In light of the questions concerning whether defendant/ landlord was in possession and/or control of the instant premises and had a duty to repair and maintain the metal sidewalk grate above her basement, summary judgment was appropriately denied. At trial, the evidence supported the jury verdict that defendant was 100% liable for plaintiff’s injuries when he fell through the grate. Indeed, defendant had a key to open the grate to allow meter inspectors access to defendant’s basement. As such, the grate clearly qualified as a "special use” for defendants, which in turn obligated them to maintain said grate (see, e.g., Hughes v City of New York, 236 NYS2d 446, affd 25 AD2d 617, lv denied 18 NY2d 577). As the evidence demonstrates that defendants were negligent in maintaining the grate and thereby failed to prevent the accident, defendants’ liability was clearly established.

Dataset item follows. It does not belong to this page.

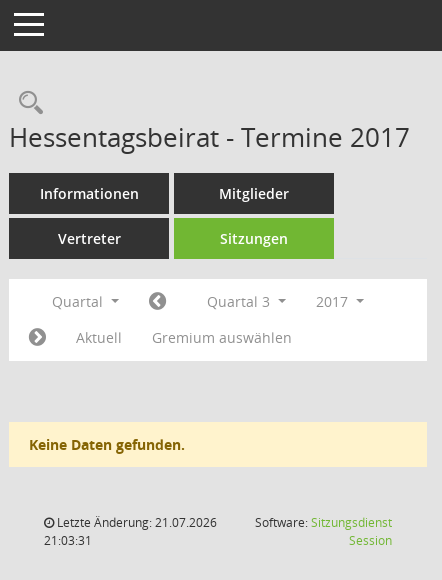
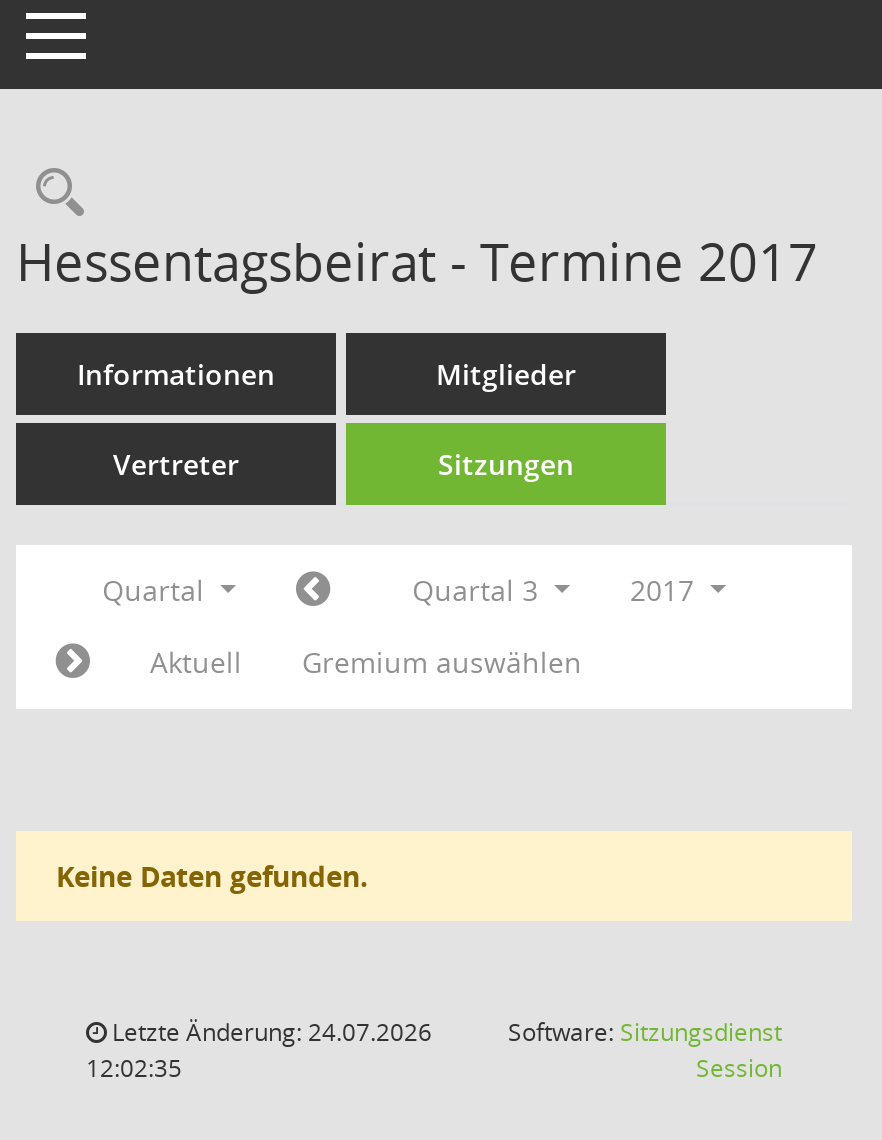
- Letzte Änderung: 21.07.2026
+ Letzte Änderung: 24.07.2026

- 21:03:31
+ 12:02:35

It was proper for the trial court to permit the expert to testify about the sidewalk grate, its deterioration and how the deterioration could and should have been prevented. Such information was outside the experience and knowledge of the average juror (see, Vigilant Ins. Co. v Rippner Elec. Constr. Corp., 196 AD2d 494, 496). We also note that plaintiff’s response to defendant’s "expert demand” notice satisfactorily disclosed the required information about the expert and was not prejudicially untimely.
We have considered all other arguments raised by defendant and find them to be meritless. Concur—Ellerin, J. P., Wallach, Nardelli, Tom and Mazzarelli, JJ.